_What you should do_. What is needed is an exact copy of the listing, with no pictures in it.

_Exercise inputs_.
══════════════════════════════
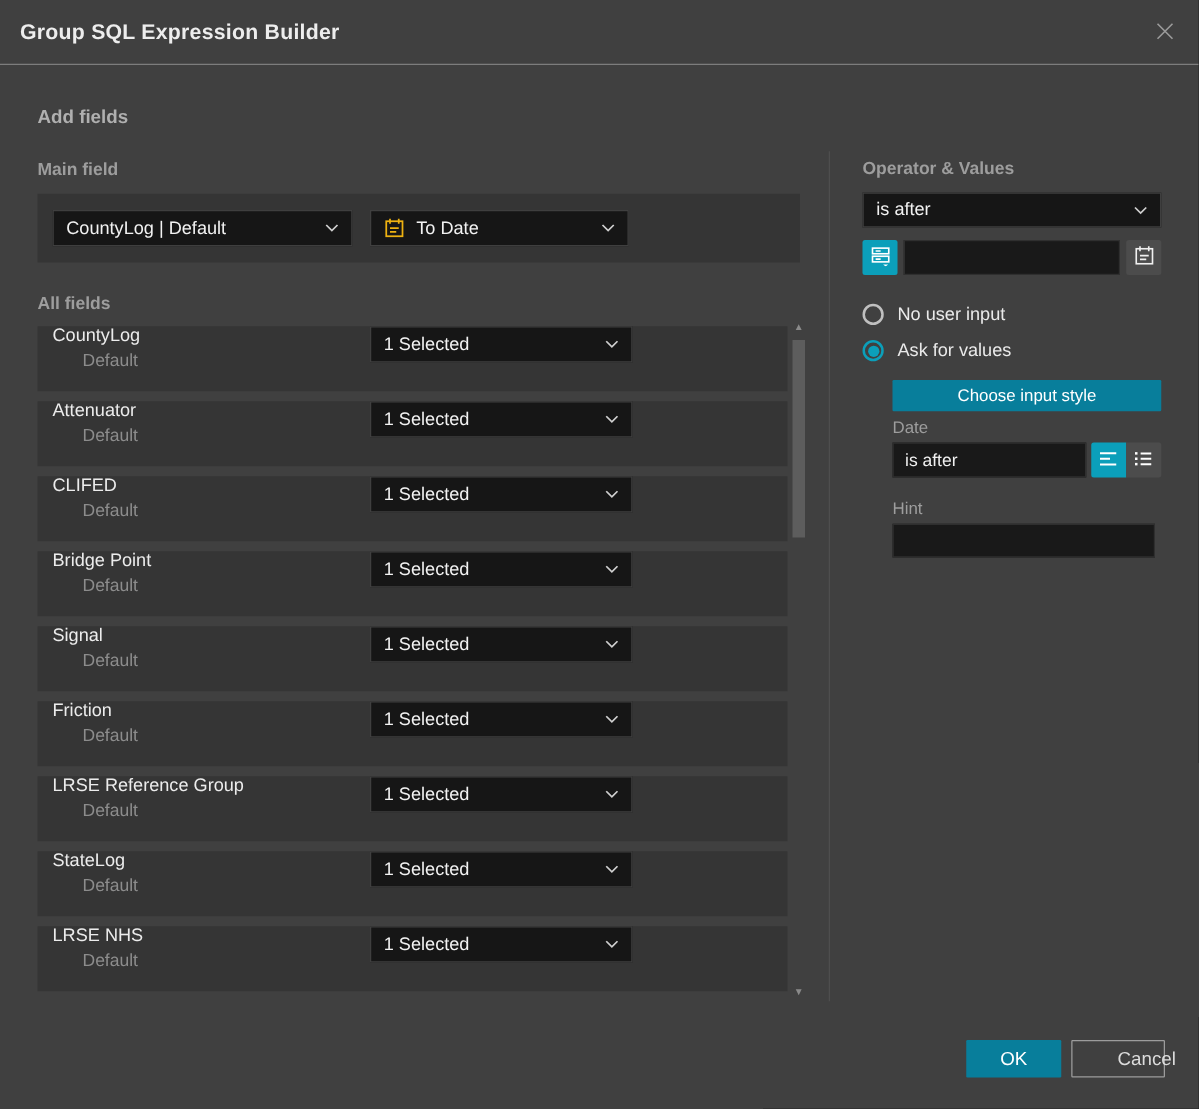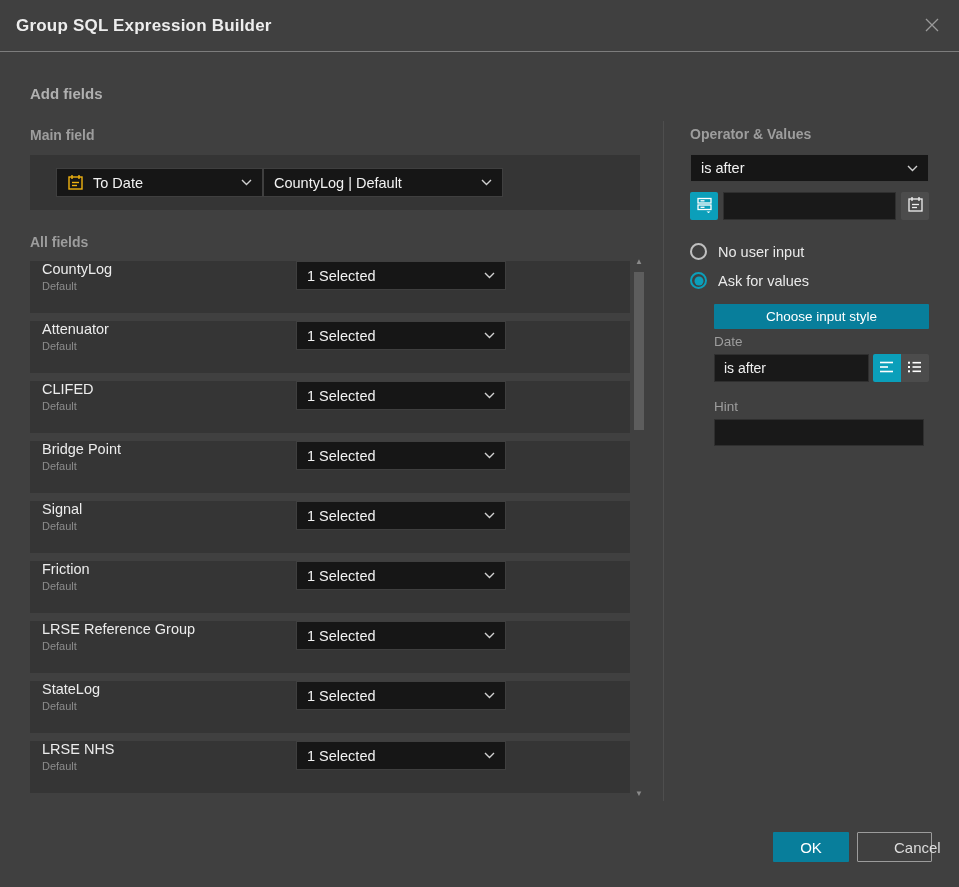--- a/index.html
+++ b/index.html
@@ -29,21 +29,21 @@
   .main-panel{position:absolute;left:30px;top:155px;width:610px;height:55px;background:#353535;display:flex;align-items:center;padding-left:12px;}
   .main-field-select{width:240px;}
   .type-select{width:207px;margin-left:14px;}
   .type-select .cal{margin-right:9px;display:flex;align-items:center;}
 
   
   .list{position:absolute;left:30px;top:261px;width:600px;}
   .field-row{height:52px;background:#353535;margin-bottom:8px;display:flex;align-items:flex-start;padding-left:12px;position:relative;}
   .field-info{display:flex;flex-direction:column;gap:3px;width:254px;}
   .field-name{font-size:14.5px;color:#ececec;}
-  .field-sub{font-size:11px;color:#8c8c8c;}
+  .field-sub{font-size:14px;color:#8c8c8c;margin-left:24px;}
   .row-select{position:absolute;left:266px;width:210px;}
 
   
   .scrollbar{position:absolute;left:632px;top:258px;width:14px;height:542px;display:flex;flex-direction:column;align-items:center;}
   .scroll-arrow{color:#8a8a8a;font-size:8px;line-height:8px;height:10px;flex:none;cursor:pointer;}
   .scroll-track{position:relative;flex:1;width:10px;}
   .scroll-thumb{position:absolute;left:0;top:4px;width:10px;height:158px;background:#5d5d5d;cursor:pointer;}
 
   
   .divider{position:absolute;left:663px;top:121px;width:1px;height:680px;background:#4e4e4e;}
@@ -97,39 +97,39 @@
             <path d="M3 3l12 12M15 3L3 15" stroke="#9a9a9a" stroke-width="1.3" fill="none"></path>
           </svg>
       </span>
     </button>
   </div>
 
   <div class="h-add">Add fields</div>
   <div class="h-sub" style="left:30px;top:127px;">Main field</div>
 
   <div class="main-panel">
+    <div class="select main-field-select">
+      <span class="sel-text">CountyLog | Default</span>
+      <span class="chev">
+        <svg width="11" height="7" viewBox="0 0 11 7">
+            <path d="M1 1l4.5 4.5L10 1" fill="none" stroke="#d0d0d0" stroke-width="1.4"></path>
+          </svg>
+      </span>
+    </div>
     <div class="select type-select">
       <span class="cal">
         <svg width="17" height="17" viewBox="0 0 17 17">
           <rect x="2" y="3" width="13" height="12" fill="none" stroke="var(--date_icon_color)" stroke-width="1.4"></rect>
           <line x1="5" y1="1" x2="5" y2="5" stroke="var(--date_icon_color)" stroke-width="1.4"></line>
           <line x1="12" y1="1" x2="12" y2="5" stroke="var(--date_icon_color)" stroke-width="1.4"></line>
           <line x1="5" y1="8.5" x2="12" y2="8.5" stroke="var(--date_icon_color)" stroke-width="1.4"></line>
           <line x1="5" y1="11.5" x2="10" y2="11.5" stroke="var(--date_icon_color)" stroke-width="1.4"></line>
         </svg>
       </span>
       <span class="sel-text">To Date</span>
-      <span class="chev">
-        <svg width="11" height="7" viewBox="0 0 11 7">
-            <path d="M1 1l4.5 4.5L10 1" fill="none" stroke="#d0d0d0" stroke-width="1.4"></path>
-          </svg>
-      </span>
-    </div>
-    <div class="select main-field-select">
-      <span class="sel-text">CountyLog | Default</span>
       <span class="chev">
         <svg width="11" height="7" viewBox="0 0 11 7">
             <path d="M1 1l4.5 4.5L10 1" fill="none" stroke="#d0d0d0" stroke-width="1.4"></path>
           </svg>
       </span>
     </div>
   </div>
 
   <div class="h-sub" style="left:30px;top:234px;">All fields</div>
══════════════════════════════
_Solved problem_.
--- a/index.html
+++ b/index.html
@@ -29,21 +29,21 @@
   .main-panel{position:absolute;left:30px;top:155px;width:610px;height:55px;background:#353535;display:flex;align-items:center;padding-left:12px;}
   .main-field-select{width:240px;}
   .type-select{width:207px;margin-left:14px;}
   .type-select .cal{margin-right:9px;display:flex;align-items:center;}
 
   
   .list{position:absolute;left:30px;top:261px;width:600px;}
   .field-row{height:52px;background:#353535;margin-bottom:8px;display:flex;align-items:flex-start;padding-left:12px;position:relative;}
   .field-info{display:flex;flex-direction:column;gap:3px;width:254px;}
   .field-name{font-size:14.5px;color:#ececec;}
-  .field-sub{font-size:11px;color:#8c8c8c;}
+  .field-sub{font-size:14px;color:#8c8c8c;margin-left:24px;}
   .row-select{position:absolute;left:266px;width:210px;}
 
   
   .scrollbar{position:absolute;left:632px;top:258px;width:14px;height:542px;display:flex;flex-direction:column;align-items:center;}
   .scroll-arrow{color:#8a8a8a;font-size:8px;line-height:8px;height:10px;flex:none;cursor:pointer;}
   .scroll-track{position:relative;flex:1;width:10px;}
   .scroll-thumb{position:absolute;left:0;top:4px;width:10px;height:158px;background:#5d5d5d;cursor:pointer;}
 
   
   .divider{position:absolute;left:663px;top:121px;width:1px;height:680px;background:#4e4e4e;}
@@ -97,39 +97,39 @@
             <path d="M3 3l12 12M15 3L3 15" stroke="#9a9a9a" stroke-width="1.3" fill="none"></path>
           </svg>
       </span>
     </button>
   </div>
 
   <div class="h-add">Add fields</div>
   <div class="h-sub" style="left:30px;top:127px;">Main field</div>
 
   <div class="main-panel">
+    <div class="select main-field-select">
+      <span class="sel-text">CountyLog | Default</span>
+      <span class="chev">
+        <svg width="11" height="7" viewBox="0 0 11 7">
+            <path d="M1 1l4.5 4.5L10 1" fill="none" stroke="#d0d0d0" stroke-width="1.4"></path>
+          </svg>
+      </span>
+    </div>
     <div class="select type-select">
       <span class="cal">
         <svg width="17" height="17" viewBox="0 0 17 17">
           <rect x="2" y="3" width="13" height="12" fill="none" stroke="var(--date_icon_color)" stroke-width="1.4"></rect>
           <line x1="5" y1="1" x2="5" y2="5" stroke="var(--date_icon_color)" stroke-width="1.4"></line>
           <line x1="12" y1="1" x2="12" y2="5" stroke="var(--date_icon_color)" stroke-width="1.4"></line>
           <line x1="5" y1="8.5" x2="12" y2="8.5" stroke="var(--date_icon_color)" stroke-width="1.4"></line>
           <line x1="5" y1="11.5" x2="10" y2="11.5" stroke="var(--date_icon_color)" stroke-width="1.4"></line>
         </svg>
       </span>
       <span class="sel-text">To Date</span>
-      <span class="chev">
-        <svg width="11" height="7" viewBox="0 0 11 7">
-            <path d="M1 1l4.5 4.5L10 1" fill="none" stroke="#d0d0d0" stroke-width="1.4"></path>
-          </svg>
-      </span>
-    </div>
-    <div class="select main-field-select">
-      <span class="sel-text">CountyLog | Default</span>
       <span class="chev">
         <svg width="11" height="7" viewBox="0 0 11 7">
             <path d="M1 1l4.5 4.5L10 1" fill="none" stroke="#d0d0d0" stroke-width="1.4"></path>
           </svg>
       </span>
     </div>
   </div>
 
   <div class="h-sub" style="left:30px;top:234px;">All fields</div>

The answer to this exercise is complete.